• Action item: Exclude images and print all the records verbatim.

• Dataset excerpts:
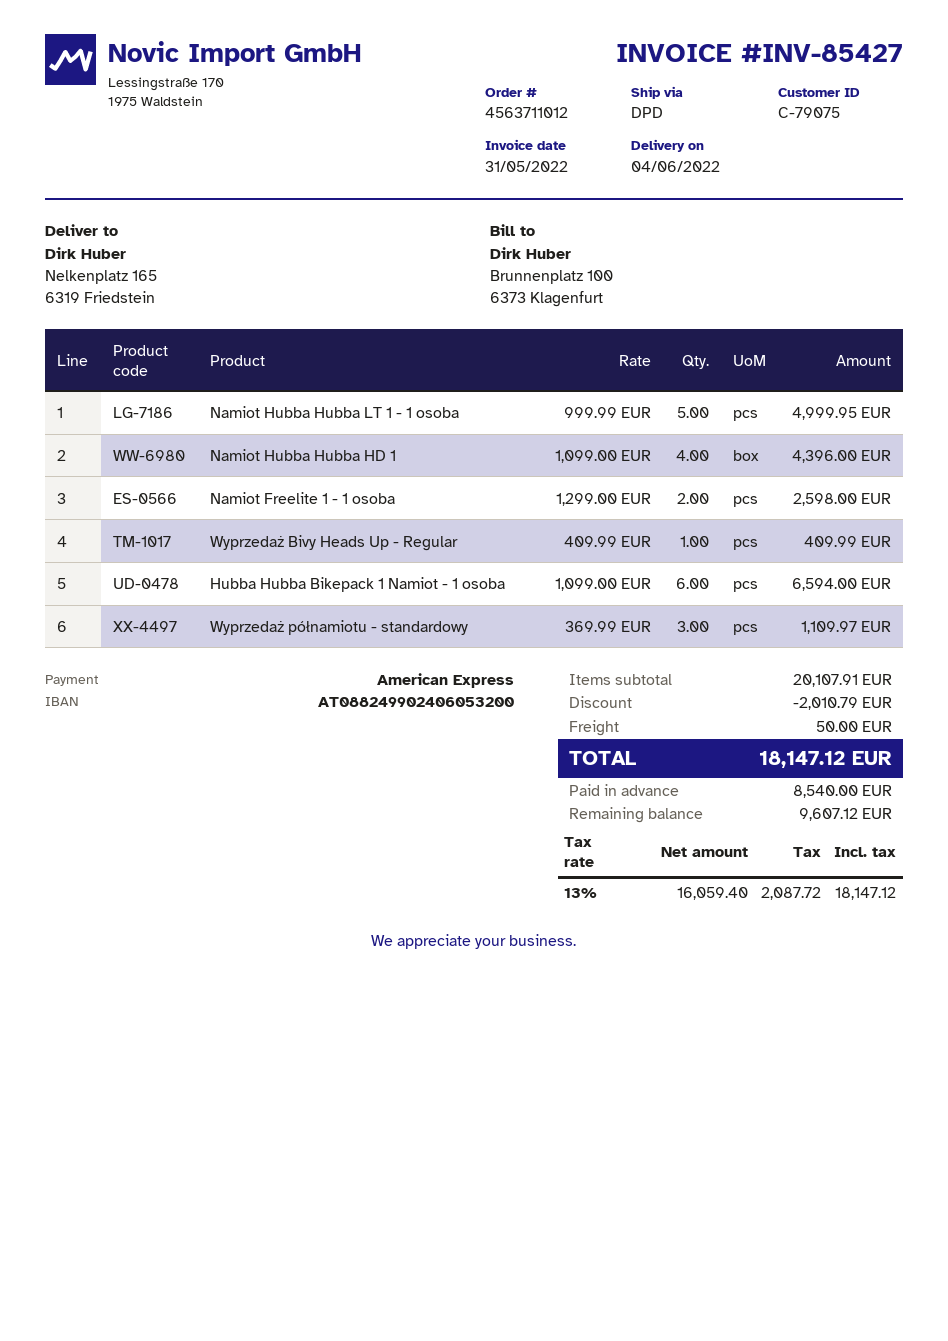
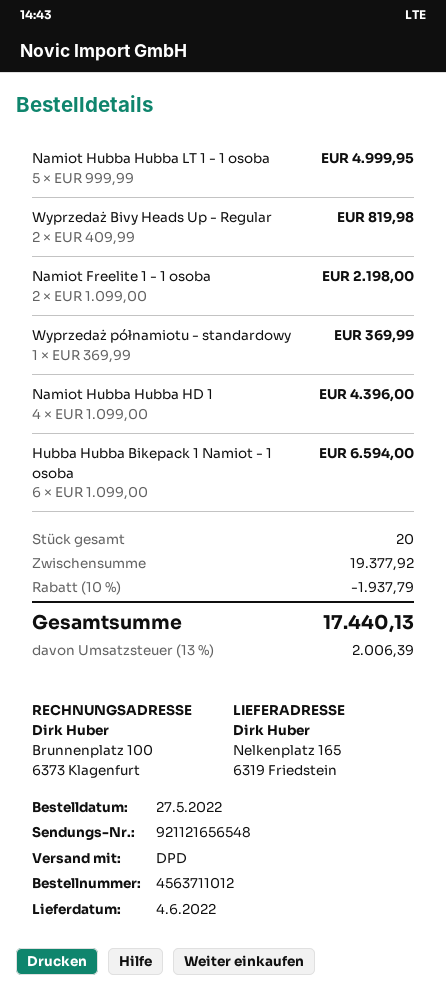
Namiot Freelite 1 - 1 osoba: 2 x 1299.00 = 2598.00 -> 2 x 1099.00 = 2198.00
Wyprzedaż Bivy Heads Up - Regular: 1 x 409.99 = 409.99 -> 2 x 409.99 = 819.98
Wyprzedaż półnamiotu - standardowy: 3 x 369.99 = 1109.97 -> 1 x 369.99 = 369.99
subtotal: 20107.91 -> 19377.92
discount: 2010.79 -> 1937.79
shipping: 50.00 -> none
tax: 13% = 2087.72 -> 13% = 2006.39
total: 18147.12 -> 17440.13

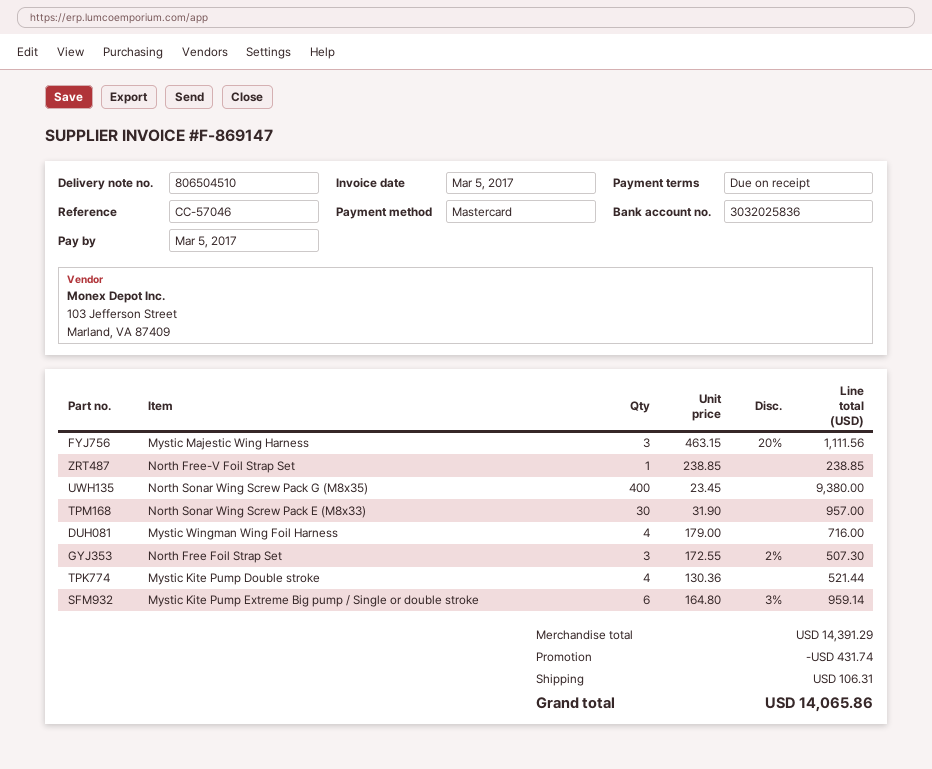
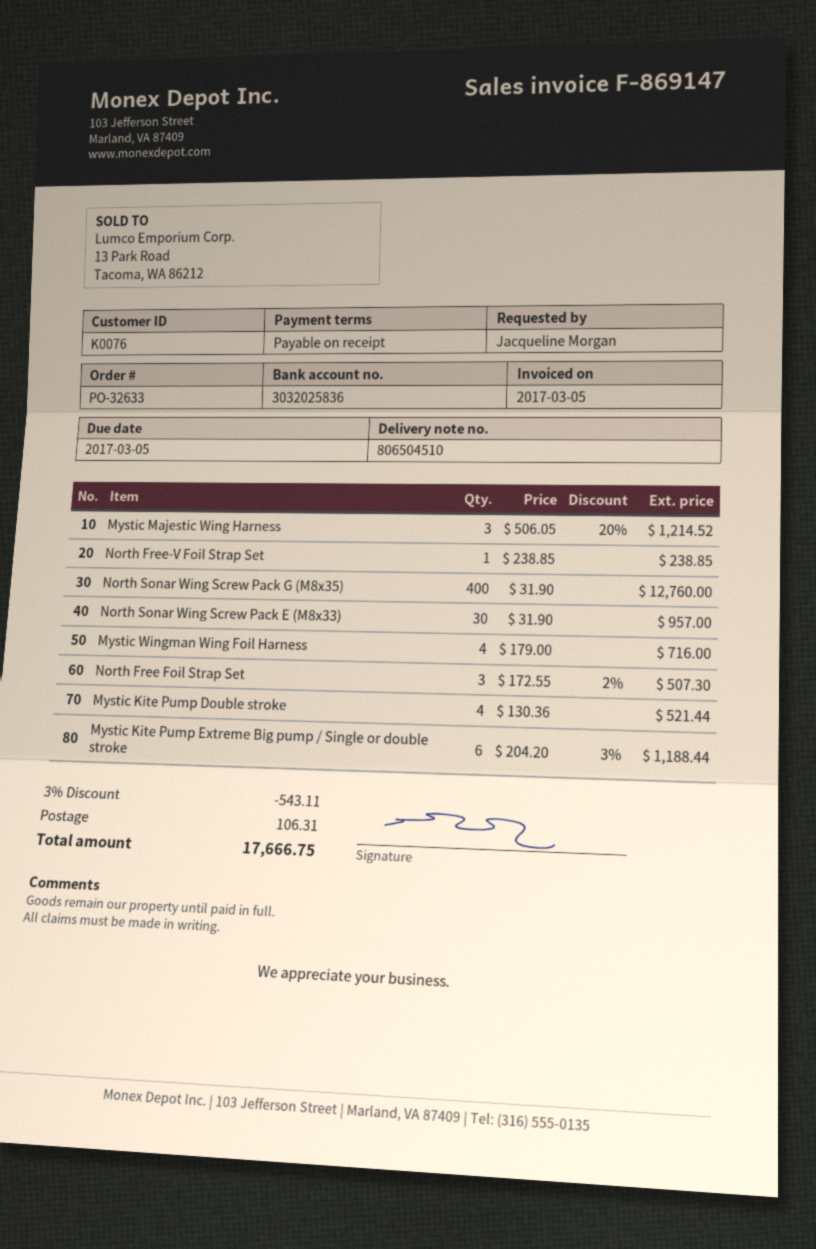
Mystic Majestic Wing Harness: 3 x 463.15 - 20% = 1111.56 -> 3 x 506.05 - 20% = 1214.52
North Sonar Wing Screw Pack G (M8x35): 400 x 23.45 = 9380.00 -> 400 x 31.90 = 12760.00
Mystic Kite Pump Extreme Big pump / Single or double stroke: 6 x 164.80 - 3% = 959.14 -> 6 x 204.20 - 3% = 1188.44
discount: 431.74 -> 543.11
total: 14065.86 -> 17666.75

• Solution below:
Namiot Freelite 1 - 1 osoba: 2 x 1299.00 = 2598.00 -> 2 x 1099.00 = 2198.00
Wyprzedaż Bivy Heads Up - Regular: 1 x 409.99 = 409.99 -> 2 x 409.99 = 819.98
Wyprzedaż półnamiotu - standardowy: 3 x 369.99 = 1109.97 -> 1 x 369.99 = 369.99
subtotal: 20107.91 -> 19377.92
discount: 2010.79 -> 1937.79
shipping: 50.00 -> none
tax: 13% = 2087.72 -> 13% = 2006.39
total: 18147.12 -> 17440.13

Mystic Majestic Wing Harness: 3 x 463.15 - 20% = 1111.56 -> 3 x 506.05 - 20% = 1214.52
North Sonar Wing Screw Pack G (M8x35): 400 x 23.45 = 9380.00 -> 400 x 31.90 = 12760.00
Mystic Kite Pump Extreme Big pump / Single or double stroke: 6 x 164.80 - 3% = 959.14 -> 6 x 204.20 - 3% = 1188.44
discount: 431.74 -> 543.11
total: 14065.86 -> 17666.75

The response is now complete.